França sente saudades dos tempos gloriosos
Francisco G. Basterra - El País
Uma França menor, superada pela Alemanha, que está prestes a passar pelas urnas sem encontrar na política um horizonte que reconforte os franceses, convencidos de ser vítimas da globalização e de uma Europa à deriva. O segundo país da UE e a quinta potência econômica mundial não se livrou da crise existencial que arrasta há tempo. O que a França quer ser? A estadista, protegida, conservadora, que não deseja perder o adquirido, temerosa das reformas, com um Estado que dispõe de 56% da riqueza nacional, ou uma nação criativa, aberta ao mundo, mais competitiva embora menos segura?
Ainda sente saudade dos "Trente Glorieuses", as três décadas felizes e prósperas transcorridas desde o final da última Guerra Mundial, que nem mesmo foram empanadas pelos acontecimentos de maio de 1968. Os tempos em que a França, nas palavras de Charles de Gaulle, o fundador da Quinta República, tinha "uma certa ideia de si mesma", a França da grandeza.
O mal-estar é a mistura de uma nostalgia do passado que não voltará e a incerteza diante do futuro derivada da certeza de que os filhos não terão as mesmas oportunidades que seus pais. A França, apesar de um déficit público de 90% do PIB, ainda oferece um nível invejável de vida a seus cidadãos. Com um problema: seu modelo de bem-estar social é sueco, mas o país não cria riquezas suficiente para pagá-lo.
É insustentável, mas resiste a fazer as reformas necessárias para adequá-lo à realidade, com uma fiscalidade também nórdica. O economista Jacques Attali descreveu assim na "The New Yorker" a vertigem que sofrem os franceses: "Estamos como em alguns desenhos animados onde a gente vê alguém que ainda corre, sem saber que já ultrapassou o precipício. Esse é o presidente".
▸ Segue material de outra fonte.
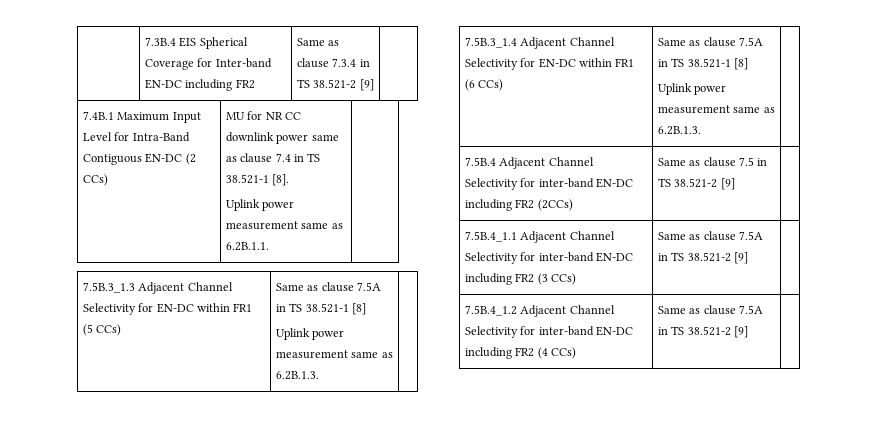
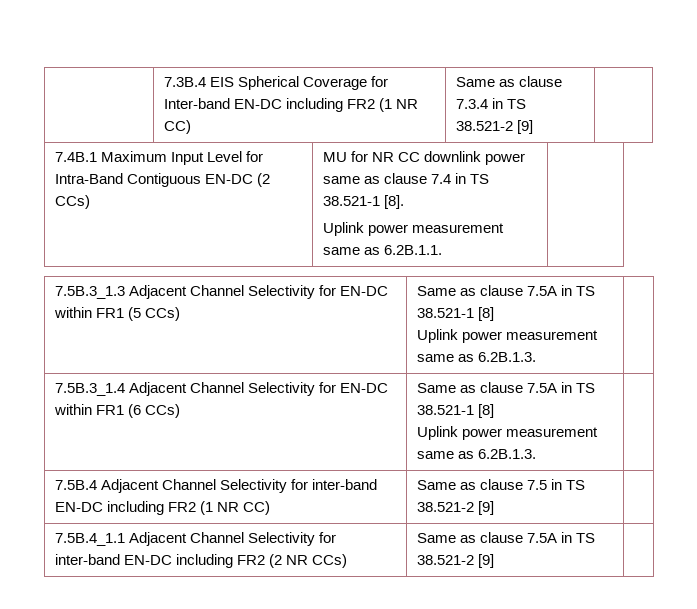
- | 7.3B.4 EIS Spherical Coverage for Inter-band EN-DC including FR2 | Same as clause 7.3.4 in TS 38.521-2 [9] |
+ | 7.3B.4 EIS Spherical Coverage for Inter-band EN-DC including FR2 (1 NR CC) | Same as clause 7.3.4 in TS 38.521-2 [9] |
- 7.5B.4 Adjacent Channel Selectivity for inter-band EN-DC including FR2 (2CCs) | Same as clause 7.5 in TS 38.521-2 [9] |
+ 7.5B.4 Adjacent Channel Selectivity for inter-band EN-DC including FR2 (1 NR CC) | Same as clause 7.5 in TS 38.521-2 [9] |
- 7.5B.4_1.1 Adjacent Channel Selectivity for inter-band EN-DC including FR2 (3 CCs) | Same as clause 7.5A in TS 38.521-2 [9] |
- 7.5B.4_1.2 Adjacent Channel Selectivity for inter-band EN-DC including FR2 (4 CCs) | Same as clause 7.5A in TS 38.521-2 [9] |
+ 7.5B.4_1.1 Adjacent Channel Selectivity for inter-band EN-DC including FR2 (2 NR CCs) | Same as clause 7.5A in TS 38.521-2 [9] |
A França, de certa maneira, é um estranho país. Vive encantada por ter-se conhecido, sob um regime democrático nascido de um golpe de Estado brando há 54 anos, que estabeleceu uma República hiperpresidencialista cujo titular não só governa como também reina: não entendê-lo assim custou caro a Sarkozy, que se portou mais como um primeiro-ministro à britânica, "degradando" a função presidencial; candidatos trotskistas concorrem regularmente nas eleições presidenciais; seus socialistas são os mais antigos da Europa e ainda creem na luta de classes: seu candidato, François Hollande, afirma que os ricos são seu principal inimigo, enquanto Sarkozy, que chegou ao poder com o objetivo de reconciliar a França com o dinheiro, constata seu fracasso em moralizar o capitalismo; os franceses desconfiam do livre mercado. Só 31% acreditam que é o melhor sistema econômico. Uma nação na qual os políticos preferem dizer que a riqueza é um escândalo e que a pobreza é inaceitável.
Sarkozy, "um pequeno francês de sangue misturado", como se define a si mesmo, o filho desclassificado de um imigrante judeu húngaro, fracassou em sua tentativa de modificar a França eterna. Prometeu uma ruptura liberal com as velhas estruturas, uma certa anglossaxonização do país agrícola e industrial dos mais de 300 queijos; "trabalhar mais para ganhar mais". Mas o presidente agitado só conseguiu, com muito esforço, aumentar a idade de aposentadoria de 60 para 62 anos e liberalizar as universidades.
Sua projetada ruptura foi laminada pela crise e por suas próprias contradições; caiu em sua luta com Merkel pela primazia europeia; a França perdeu a classificação estrela do AAA; patina seu lema eleitoral, Uma França Forte; exporta menos que sua poderosa vizinha, enquanto paga mais que Berlim para se financiar.
Ao ambicioso equilibrista político que ocupa o Eliseu não faltou audácia no exterior. Decidiu reintegrar a França na estrutura militar da Otan, enterrando o princípio da independência sancionado por De Gaulle, e encabeçou a guerra contra Gaddafi na Líbia, a primeira disputa ganha por um chefe de Estado francês desde Napoleão. A resistência passiva de uma grande nação como a França é muito grande.
Hollande, homem prudente, criado na burocracia do aparelho socialista, vende uma mudança tranquila para uma sociedade que no fundo resiste a mudar. E sobretudo que não é Sarkozy. Seria um candidato em branco e preto, como o filme mudo francês vencedor em Hollywood, "O Artista", o anti-herói, diante dos efeitos especiais a toda cor de Sarkozy, segundo a sugestiva imagem do jornal "Le Devoir" de Quebec. É o que acontece na Europa: voltamos ao branco e preto.